Goal completion: the rocket equations

Stuart_Armstrong

A putative new idea for AI control; index here.

I'm calling "goal completion" the idea of giving an AI a partial goal, and having the AI infer the missing parts of the goal, based on observing human behaviour. Here is an initial model to test some of these ideas on.

The linear rocket

On an infinite linear grid, an AI needs to drive someone in a rocket to the space station. Its only available actions are to accelerate by -3, -2, -1, 0, 1, 2, or 3, with negative acceleration meaning accelerating in the left direction, and positive in the right direction. All accelerations are applied immediately at the end of the turn (the unit of acceleration is in squares per turn per turn), and there is no friction. There in one end-state: reaching the space station with zero velocity.

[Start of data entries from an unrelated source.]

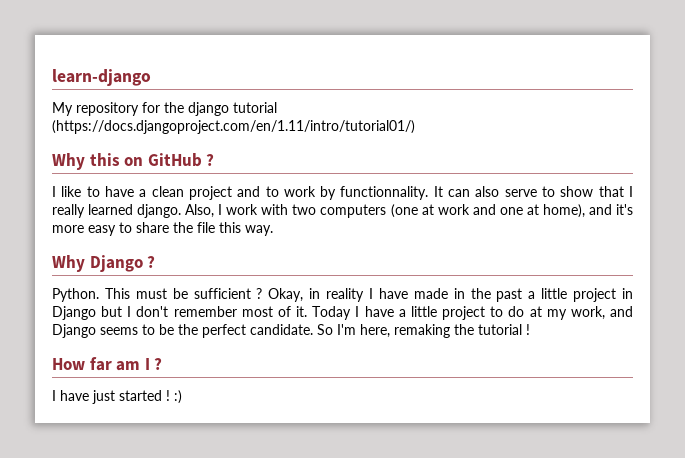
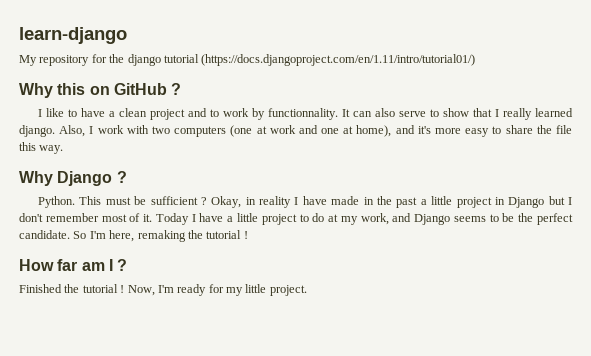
- I have just started ! :)
+ Finished the tutorial ! Now, I'm ready for my little project.

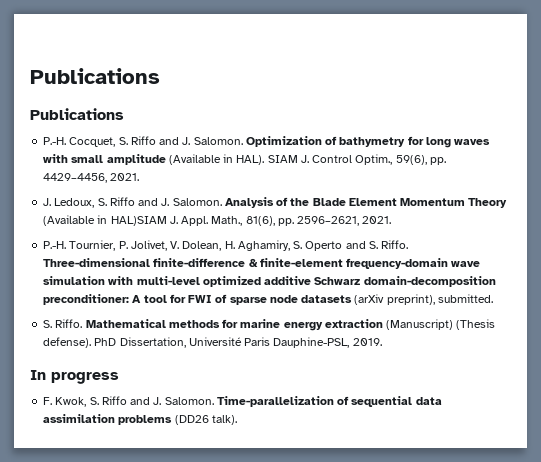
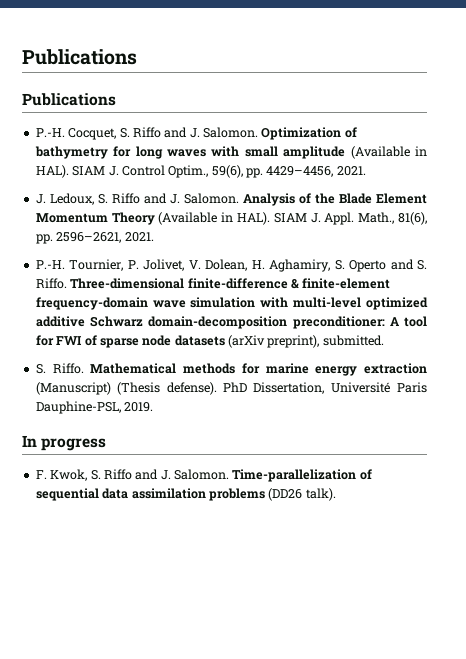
- Analysis of the Blade Element Momentum Theory (Available in HAL)SIAM J. Appl.
+ Analysis of the Blade Element Momentum Theory (Available in HAL). SIAM J. Appl.

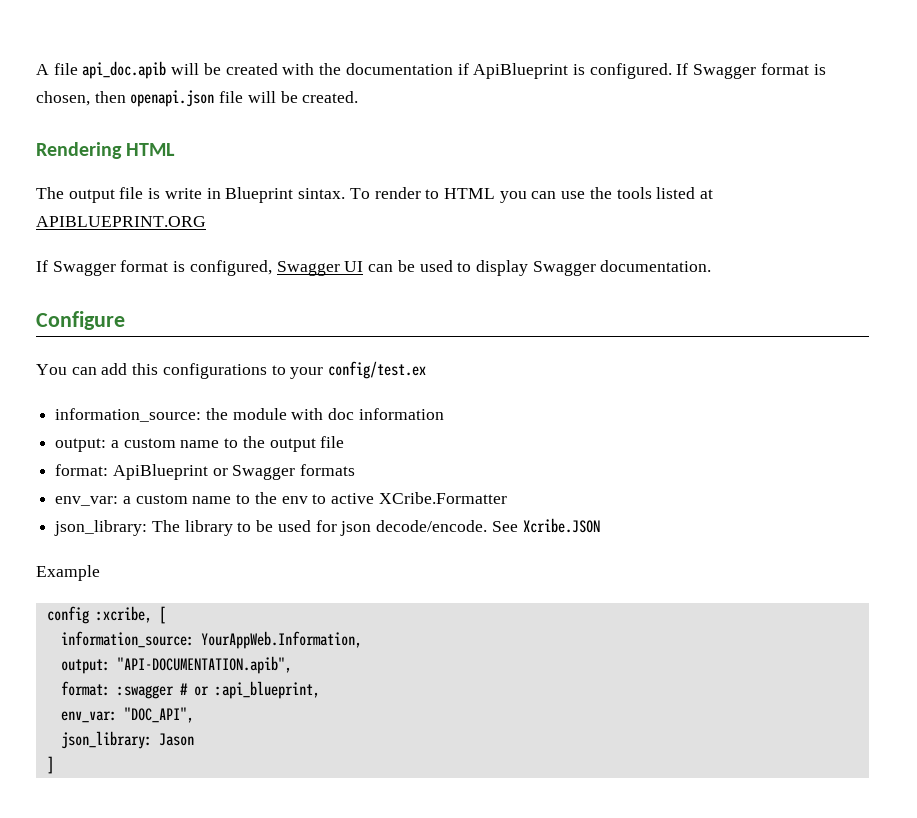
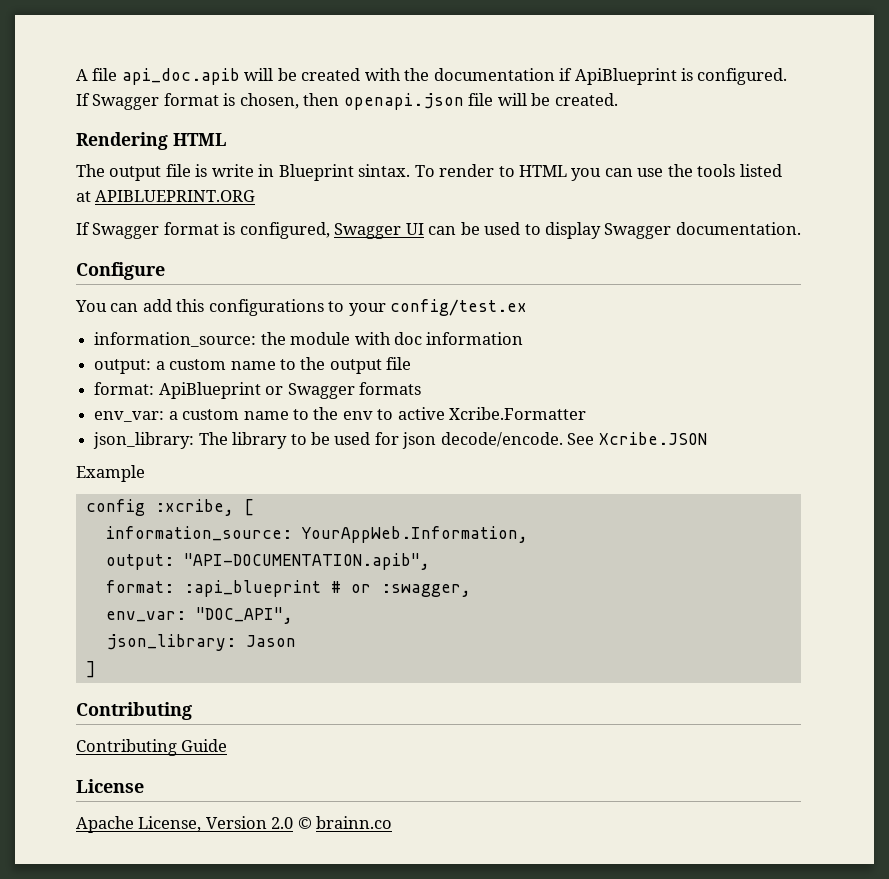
- env_var: a custom name to the env to active XCribe.Formatter
+ env_var: a custom name to the env to active Xcribe.Formatter
- format: :swagger # or :api_blueprint,
+ format: :api_blueprint # or :swagger,
  ]
+ Contributing
+ Contributing Guide
+ License
+ Apache License, Version 2.0 © brainn.co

The AI is told this end state, and is also given the reward function of needing to get to the station as fast as possible. This is encoded by giving it a reward of -1 each turn.

What is the true reward function for the model? Well, it turns out that an acceleration of -3 or 3 kills the passenger. This is encoded by adding another variable to the state, "PA", denoting "Passenger Alive". There are also some dice in the rocket's windshield. If the rocket goes by the space station without having velocity zero, the dice will fly off; the variable "DA" denotes "dice attached".

Furthermore, accelerations of -2 and 2 are uncomfortable to the passenger. But, crucially, there is no variable denoting this discomfort.

Therefore the full state space is a quadruplet (POS, VEL, PA, DA) where POS is an integer denoting position, VEL is an integer denoting velocity, and PA and DA are booleans defined as above. The space station is placed at point S < 250,000, and the rocket starts with POS=VEL=0, PA=DA=1. The transitions are deterministic and Markov; if ACC is the acceleration chosen by the agent,

((POS, VEL, PA, DA), ACC) -> (POS+VEL, VEL+ACC, PA=0 if |ACC|=3, DA=0 if POS+VEL>S).

The true reward at each step is given by -1, -10 if PA=1 (the passenger is alive) and |ACC|=2 (the acceleration is uncomfortable), -1000 if PA was 1 (the passenger was alive the previous turn) and changed to PA=0 (the passenger is now dead).

To complement the stated reward function, the AI is also given sample trajectories of humans performing the task. In this case, the ideal behaviour is easy to compute: the rocket should accelerate by +1 for the first half of the time, by -1 for the second half, and spend a maximum of two extra turns without acceleration (see the appendix of this post for a proof of this). This will get it to its destination in at most 2(1+√S) turns.

Goal completion

So, the AI has been given the full transition, and has been told the reward of R=-1 in all states except the final state. Can it infer the rest of the reward from the sample trajectories? Note that there are two variables in the model, PA and DA, that are unvarying in all sample trajectories. One, PA, has a huge impact on the reward, while DA is irrelevant. Can the AI tell the difference?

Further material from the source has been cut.